Posted April 18, 2007 - By Frank Meyer

J-Lo and hubby Marc Anthony just launched a torrential libel suit against the National Enquirer over drug scandal allegations.

Belfast-based lawyer Paul Tweed, who specializes in fighting U.S. libel cases in European courts (where they are suing from), filed the lawsuit with the Belfast High Court on Tuesday, with a writ of summons due to arrive at the magazine's New York headquarters shortly, with similar applications coming soon in Dublin, London and other jurisdictions.

Lopez and Anthony are seeking "substantial damages," a full retraction and an apology over an Enquirer article last month that alleged the couple were linked to a drug scandal after Anthony was pictured with a photographer later charged with heroin possession.

No word on the Lo’s action against TheFeed for saying they are goofballs.

YahooNews.com: J-Lo sues National Enquirer for libel in Europe

Janet Jackson is being sued by a fan who says he was trying to pass her a note when one of her bodyguards choked him. This suit is worth $120 million. And, though she was trying to get the suit overturned, the judge has allowed it to continue. The incident took place in 2004.

TheFeed would like to go on record and say that, if anyone's bodyguard wants to choke us for $120 million, we will gladly allow it. Even if we have to go to the hospital, like, for a while. Because when we wake up, there will be $120 million waiting for us.

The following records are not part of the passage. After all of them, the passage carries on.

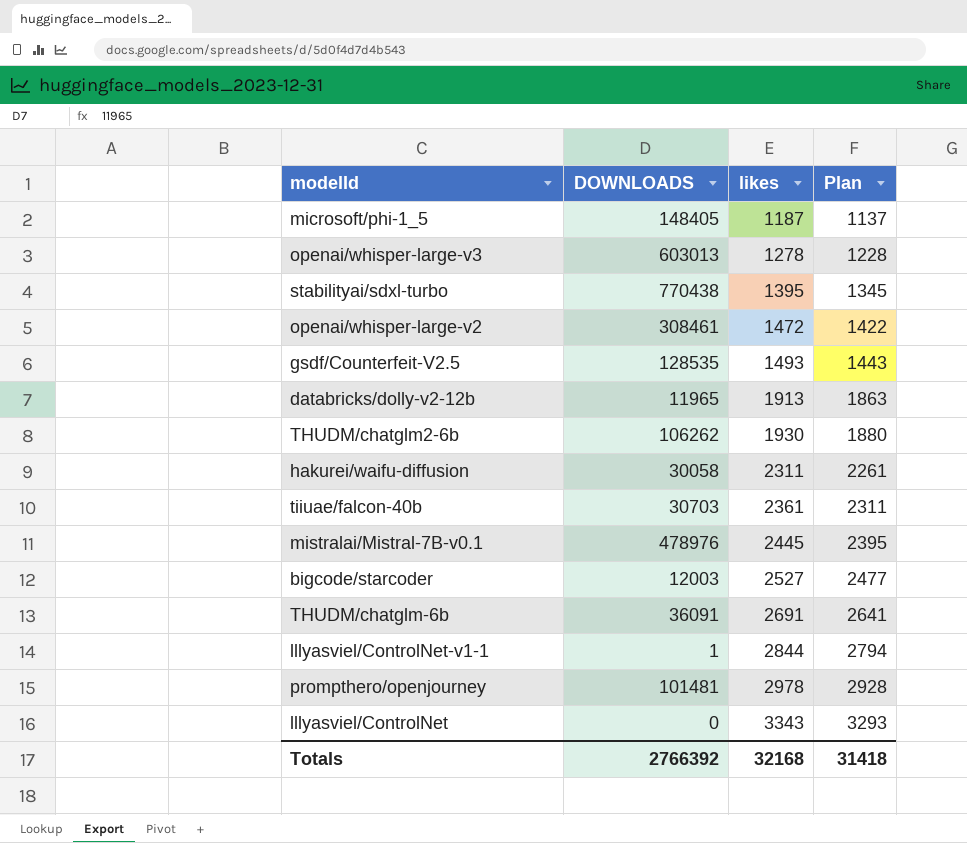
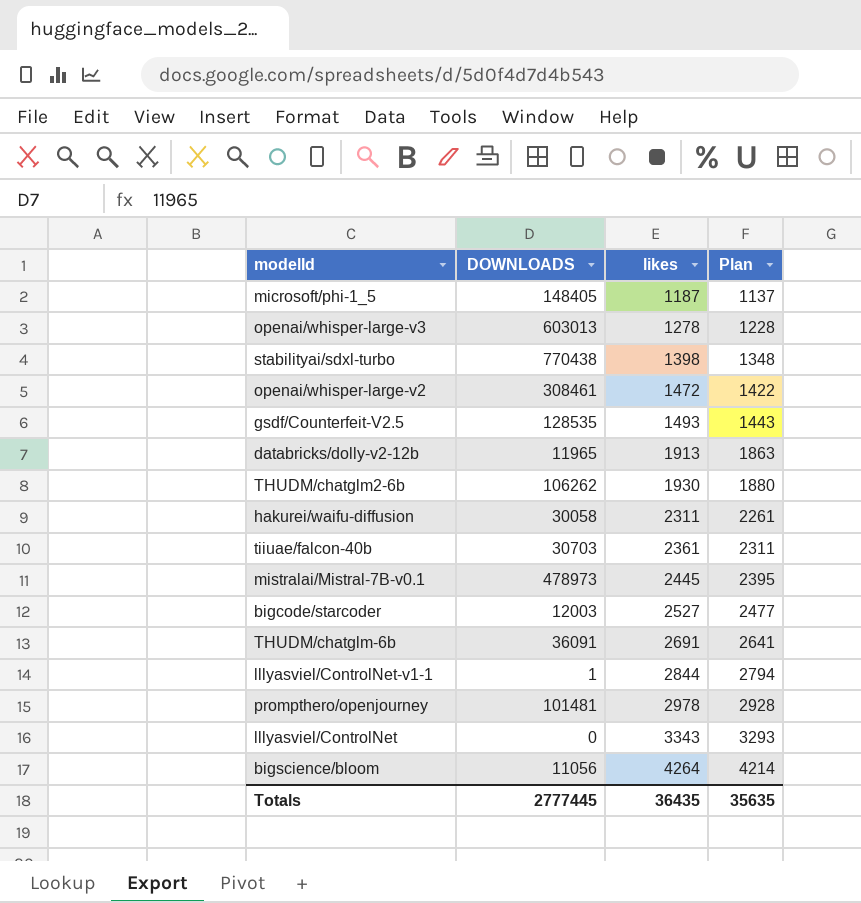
stabilityai/sdxl-turbo | likes: 1395 -> 1398
stabilityai/sdxl-turbo | Plan: 1345 -> 1348
mistralai/Mistral-7B-v0.1 | DOWNLOADS: 478976 -> 478973
row bigscience/bloom: none -> 11056 | 4264 | 4214
Totals | DOWNLOADS: 2766392 -> 2777445
Totals | likes: 32168 -> 36435
Totals | Plan: 31418 -> 35635

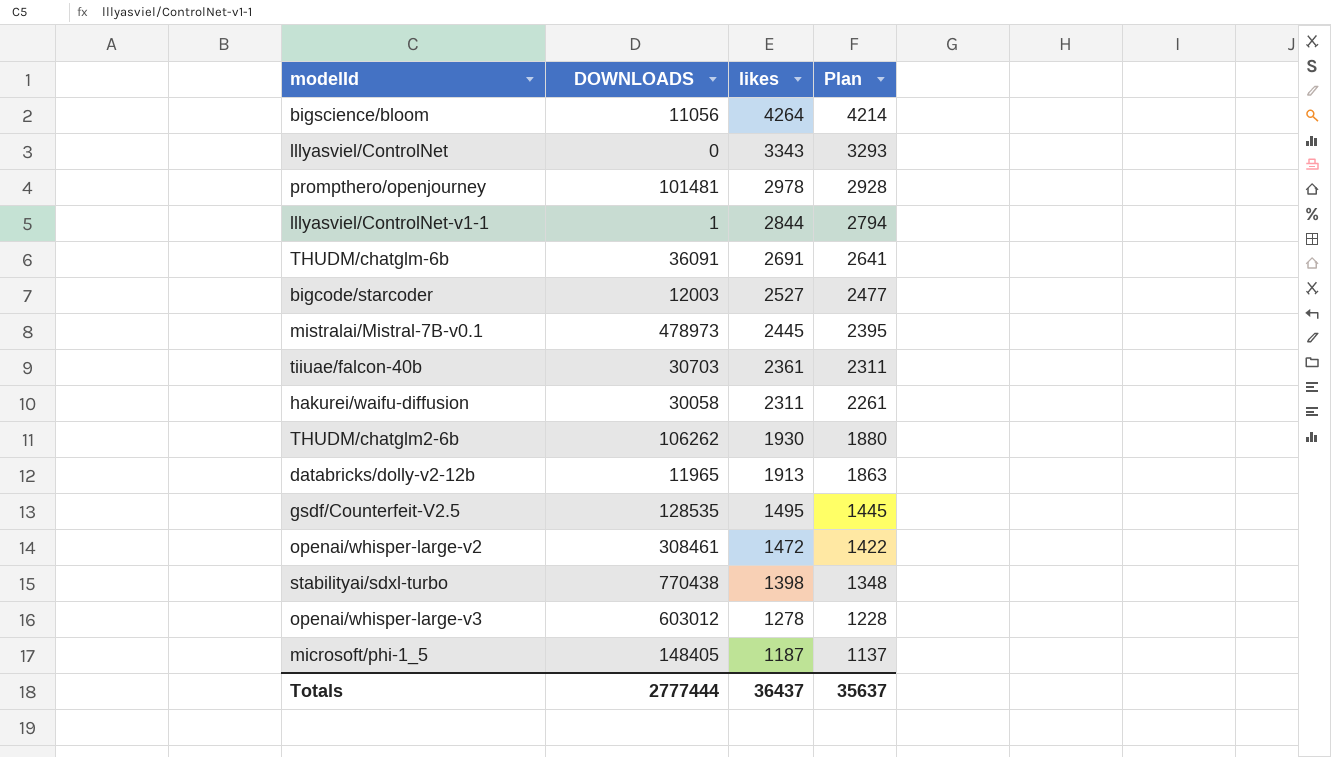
row order: likes ascending -> likes descending
gsdf/Counterfeit-V2.5 | likes: 1493 -> 1495
gsdf/Counterfeit-V2.5 | Plan: 1443 -> 1445
openai/whisper-large-v3 | DOWNLOADS: 603013 -> 603012
Totals | DOWNLOADS: 2777445 -> 2777444
Totals | likes: 36435 -> 36437
Totals | Plan: 35635 -> 35637

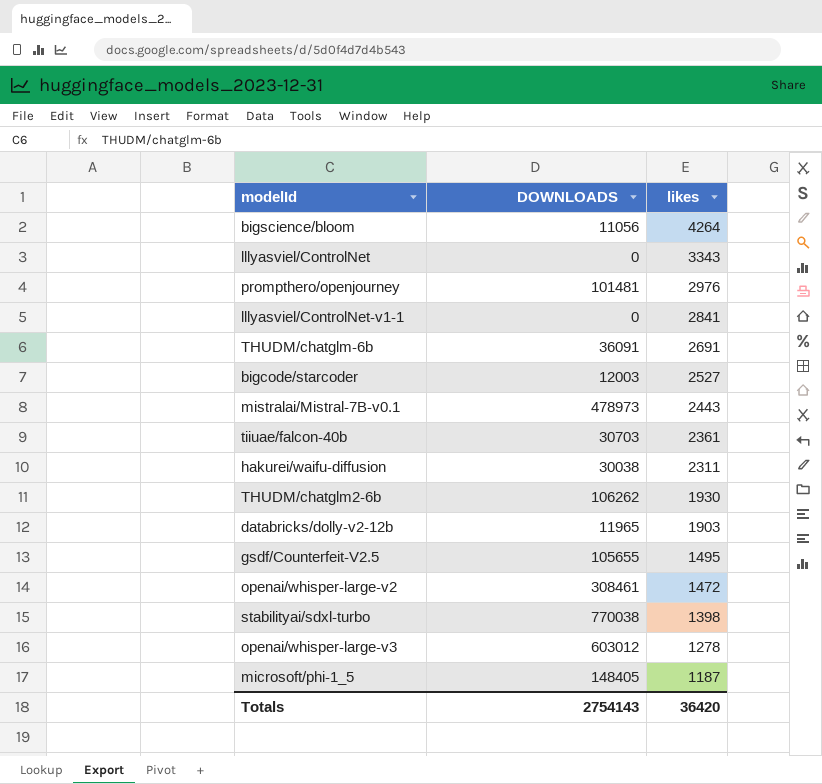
column Plan | formula: [likes] - 50 -> none
prompthero/openjourney | likes: 2978 -> 2976
lllyasviel/ControlNet-v1-1 | DOWNLOADS: 1 -> 0
lllyasviel/ControlNet-v1-1 | likes: 2844 -> 2841
mistralai/Mistral-7B-v0.1 | likes: 2445 -> 2443
hakurei/waifu-diffusion | DOWNLOADS: 30058 -> 30038
databricks/dolly-v2-12b | likes: 1913 -> 1903
gsdf/Counterfeit-V2.5 | DOWNLOADS: 128535 -> 105655
stabilityai/sdxl-turbo | DOWNLOADS: 770438 -> 770038
Totals | DOWNLOADS: 2777444 -> 2754143
Totals | likes: 36437 -> 36420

Yahoo! News: Janet Jackson sued over choking incident

While talking to the press at a junket for her new film, Perfect Stranger, sexy starlet Halle Berry fielded questions about her possibly reprising her role as the feline crime fighter, Catwoman and she had some very positive things to say. Well, positive if you hated Catwoman, which everyone did.

"No, no ... You guys didn't like Catwoman the first time, and I'm not a masochist ... I make movies for people, and if people don't really want to see that, then I wouldn't make the same mistake twice, obviously."

That’s the best career decision she’s made since choosing to appear naked in Monster’s Ball

Rottentomatoes.com: Halle Berry Says "No, Again" to Catwoman

Galactus is coming. Surely, you’ve seen the signs; the darkening of the sky, the wind moving to and fro on the earth like an angry, caged animal, his herald, the Silver Surfer appearing everywhere (so what if it’s only on billboards, he still appears everywhere).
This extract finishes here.